# Exercise objective
Among the entries below, how many lines include the word "height"? Reply with only the number.

(Front-end code change data)
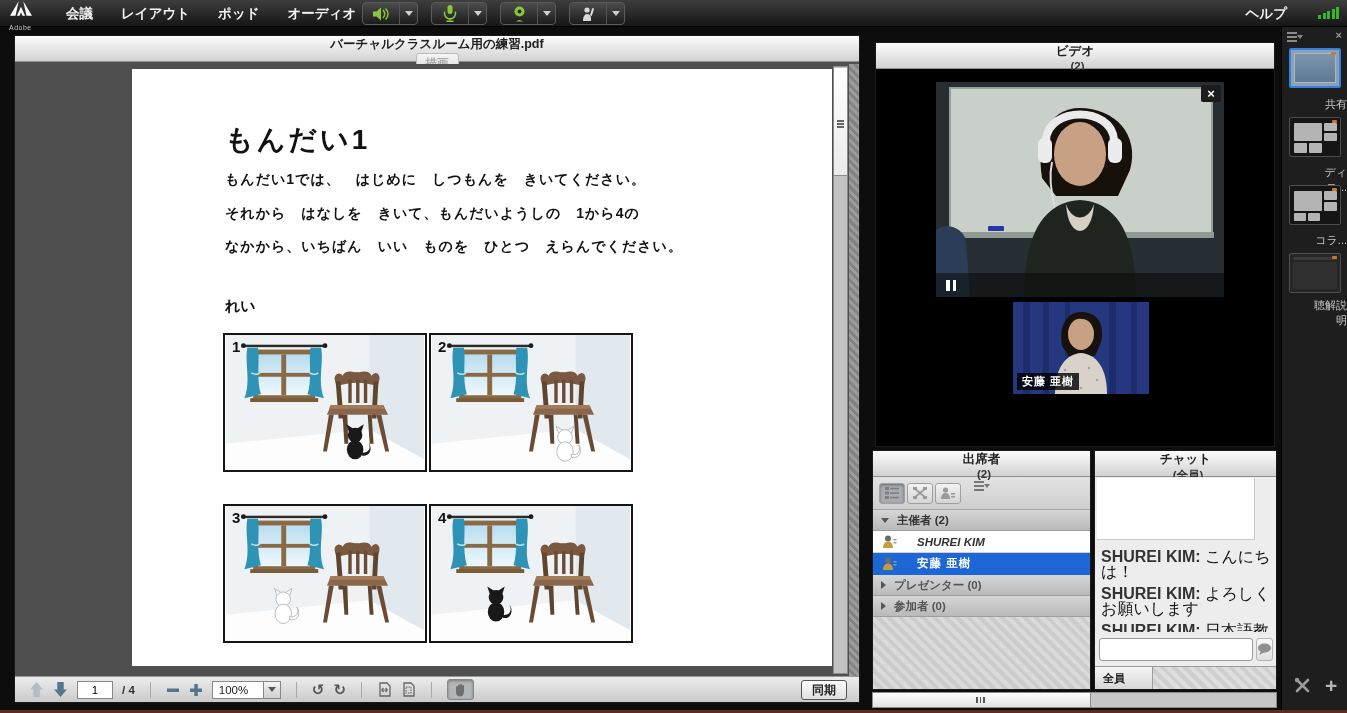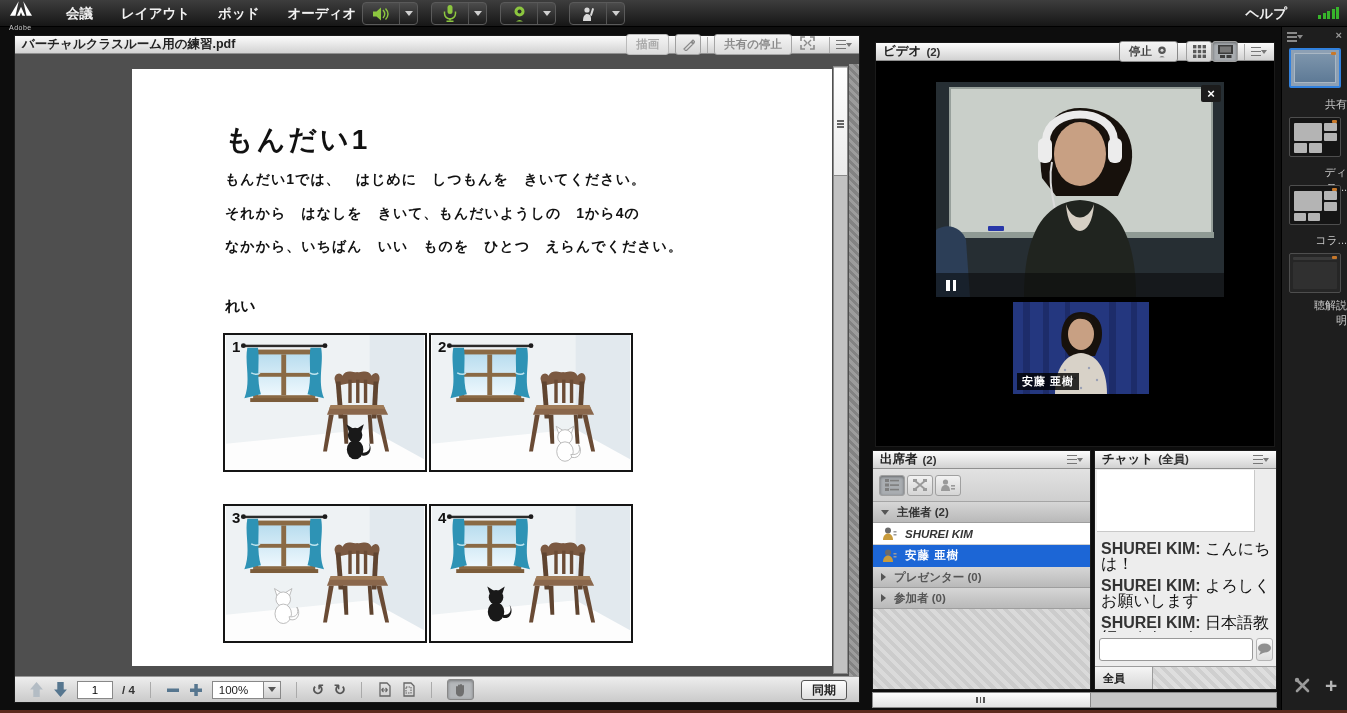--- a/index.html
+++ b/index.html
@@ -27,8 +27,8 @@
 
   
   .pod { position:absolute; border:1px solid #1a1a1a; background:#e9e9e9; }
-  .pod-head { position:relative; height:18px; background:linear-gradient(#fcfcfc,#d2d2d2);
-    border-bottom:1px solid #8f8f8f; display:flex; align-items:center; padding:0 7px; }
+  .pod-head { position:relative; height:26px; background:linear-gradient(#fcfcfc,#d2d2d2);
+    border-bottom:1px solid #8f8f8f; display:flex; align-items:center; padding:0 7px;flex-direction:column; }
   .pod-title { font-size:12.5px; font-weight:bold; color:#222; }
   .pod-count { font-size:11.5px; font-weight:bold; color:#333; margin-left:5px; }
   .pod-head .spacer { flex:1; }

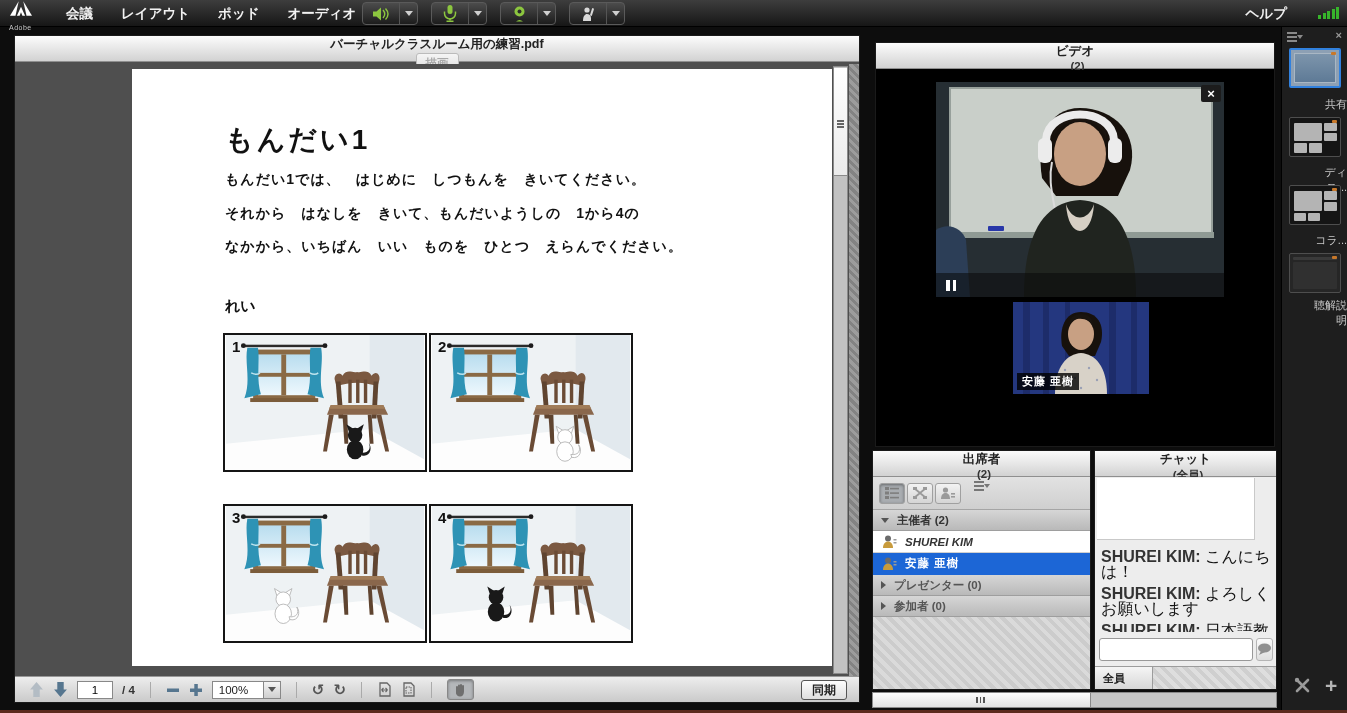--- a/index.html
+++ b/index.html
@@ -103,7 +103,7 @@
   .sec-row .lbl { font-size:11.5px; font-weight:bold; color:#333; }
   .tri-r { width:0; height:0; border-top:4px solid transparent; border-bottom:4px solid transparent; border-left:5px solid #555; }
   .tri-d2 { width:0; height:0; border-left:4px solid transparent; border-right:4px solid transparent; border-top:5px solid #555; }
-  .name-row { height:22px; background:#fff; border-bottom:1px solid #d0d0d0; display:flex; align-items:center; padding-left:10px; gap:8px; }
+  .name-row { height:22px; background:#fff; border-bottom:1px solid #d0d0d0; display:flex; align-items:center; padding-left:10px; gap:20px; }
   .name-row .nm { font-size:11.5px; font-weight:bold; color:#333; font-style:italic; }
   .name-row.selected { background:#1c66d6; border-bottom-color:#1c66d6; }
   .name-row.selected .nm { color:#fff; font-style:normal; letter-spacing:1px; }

* * *

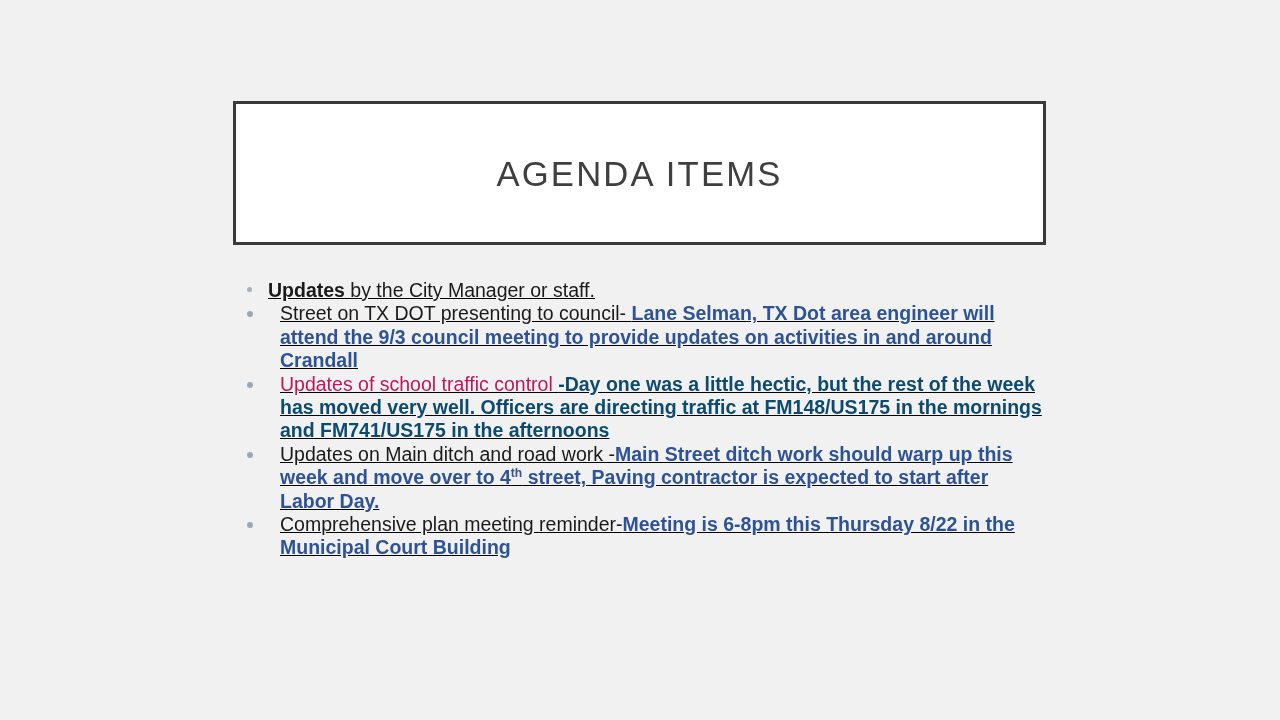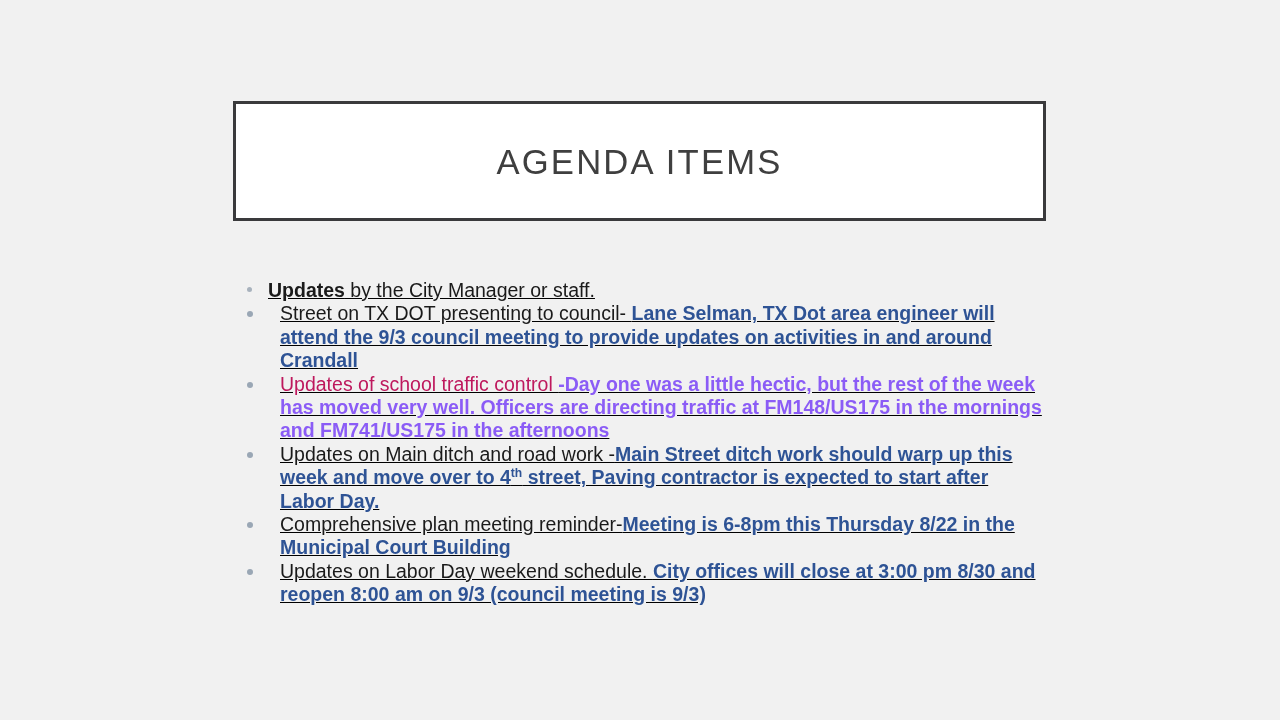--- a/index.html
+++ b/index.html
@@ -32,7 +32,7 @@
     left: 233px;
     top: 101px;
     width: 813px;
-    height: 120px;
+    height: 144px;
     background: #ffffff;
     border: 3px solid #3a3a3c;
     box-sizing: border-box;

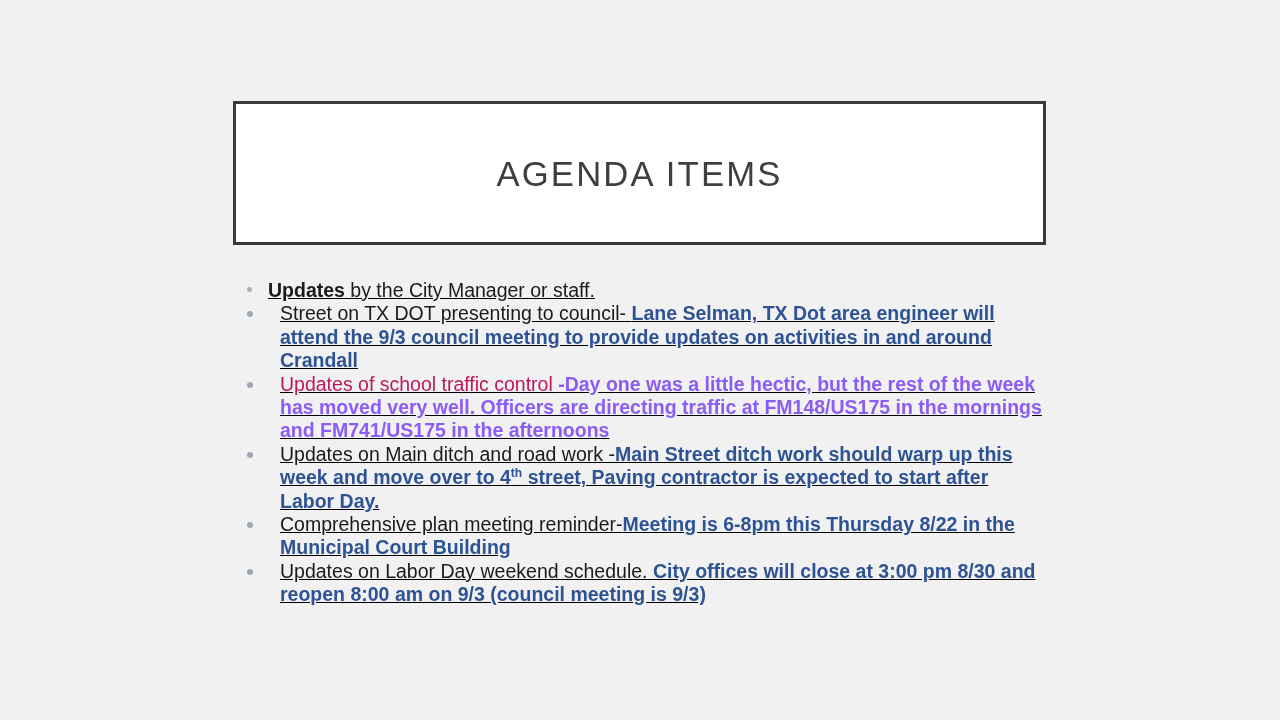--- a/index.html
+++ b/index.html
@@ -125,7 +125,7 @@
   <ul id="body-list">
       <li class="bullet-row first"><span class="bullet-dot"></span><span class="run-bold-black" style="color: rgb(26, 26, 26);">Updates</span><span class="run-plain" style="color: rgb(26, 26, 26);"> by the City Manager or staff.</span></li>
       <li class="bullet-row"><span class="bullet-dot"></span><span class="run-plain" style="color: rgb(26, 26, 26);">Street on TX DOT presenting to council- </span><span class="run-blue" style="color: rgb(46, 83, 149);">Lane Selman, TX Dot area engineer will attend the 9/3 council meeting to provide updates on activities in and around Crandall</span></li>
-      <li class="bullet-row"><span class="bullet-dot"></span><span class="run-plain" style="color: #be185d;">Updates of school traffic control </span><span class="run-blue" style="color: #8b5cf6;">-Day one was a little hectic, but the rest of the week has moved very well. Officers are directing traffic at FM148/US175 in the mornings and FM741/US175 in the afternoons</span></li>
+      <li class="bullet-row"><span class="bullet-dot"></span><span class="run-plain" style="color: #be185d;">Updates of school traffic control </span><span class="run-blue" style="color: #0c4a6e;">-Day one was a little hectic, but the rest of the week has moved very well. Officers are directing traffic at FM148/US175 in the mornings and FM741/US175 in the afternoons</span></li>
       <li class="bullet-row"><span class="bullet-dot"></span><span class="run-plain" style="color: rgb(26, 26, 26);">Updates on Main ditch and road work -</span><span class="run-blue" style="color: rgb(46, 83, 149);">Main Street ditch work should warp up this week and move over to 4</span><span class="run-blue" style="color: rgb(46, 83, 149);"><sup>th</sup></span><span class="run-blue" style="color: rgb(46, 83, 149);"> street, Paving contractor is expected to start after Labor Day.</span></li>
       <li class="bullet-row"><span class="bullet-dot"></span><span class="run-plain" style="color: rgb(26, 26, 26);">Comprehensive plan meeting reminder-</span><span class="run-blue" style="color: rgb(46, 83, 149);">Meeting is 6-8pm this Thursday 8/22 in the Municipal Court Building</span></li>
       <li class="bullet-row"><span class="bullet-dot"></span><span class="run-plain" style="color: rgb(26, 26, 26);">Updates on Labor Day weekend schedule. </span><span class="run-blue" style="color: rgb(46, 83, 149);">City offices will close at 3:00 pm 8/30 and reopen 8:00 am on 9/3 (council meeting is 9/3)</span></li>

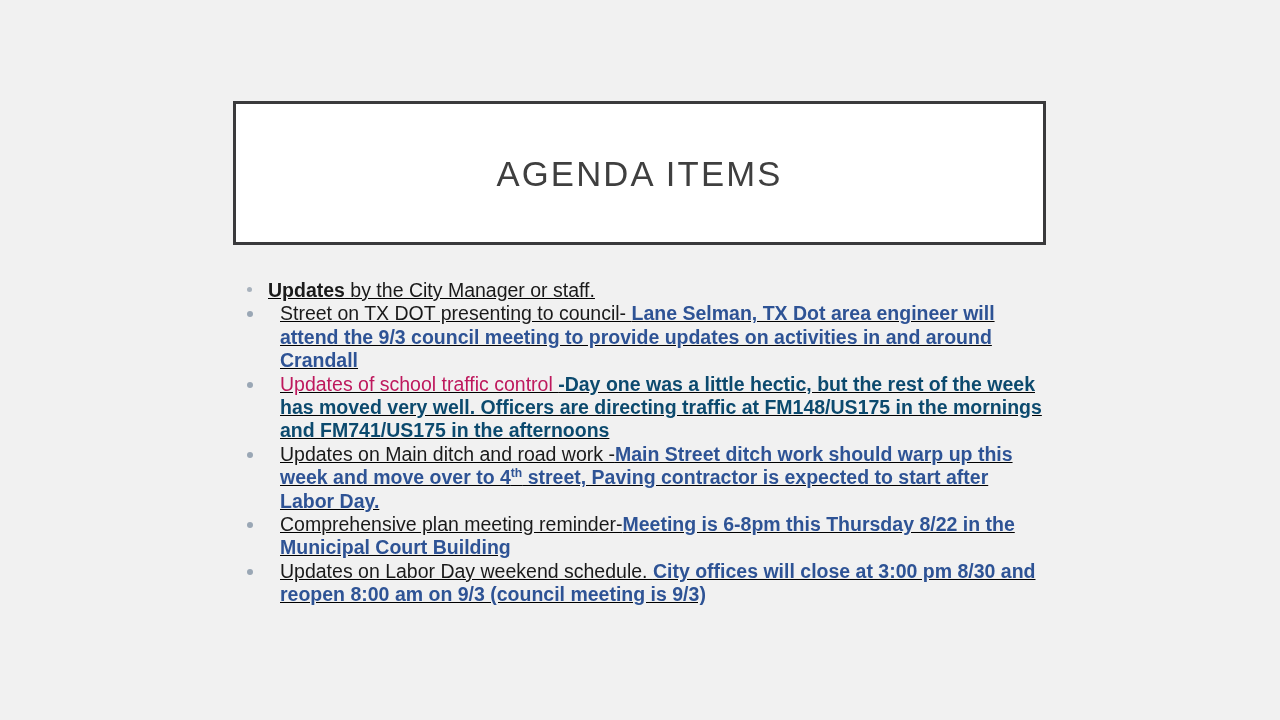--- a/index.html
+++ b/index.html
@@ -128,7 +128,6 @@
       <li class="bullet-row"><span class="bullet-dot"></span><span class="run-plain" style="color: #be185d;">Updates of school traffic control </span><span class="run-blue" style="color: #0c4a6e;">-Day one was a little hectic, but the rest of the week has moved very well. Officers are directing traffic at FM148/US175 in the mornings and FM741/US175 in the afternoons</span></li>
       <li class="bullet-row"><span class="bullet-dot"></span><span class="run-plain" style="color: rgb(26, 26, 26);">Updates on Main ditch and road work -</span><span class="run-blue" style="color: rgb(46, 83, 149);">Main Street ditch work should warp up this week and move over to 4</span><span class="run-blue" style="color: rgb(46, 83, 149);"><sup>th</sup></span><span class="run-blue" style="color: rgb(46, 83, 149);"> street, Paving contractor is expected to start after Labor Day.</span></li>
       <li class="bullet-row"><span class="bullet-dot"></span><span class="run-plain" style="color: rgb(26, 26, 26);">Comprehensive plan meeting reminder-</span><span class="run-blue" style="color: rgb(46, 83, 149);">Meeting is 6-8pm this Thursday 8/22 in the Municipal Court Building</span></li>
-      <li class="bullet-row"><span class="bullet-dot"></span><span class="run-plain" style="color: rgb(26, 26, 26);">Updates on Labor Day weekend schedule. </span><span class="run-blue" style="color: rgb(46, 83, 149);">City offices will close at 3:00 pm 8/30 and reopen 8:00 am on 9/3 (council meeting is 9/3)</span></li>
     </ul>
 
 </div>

# Task answer
8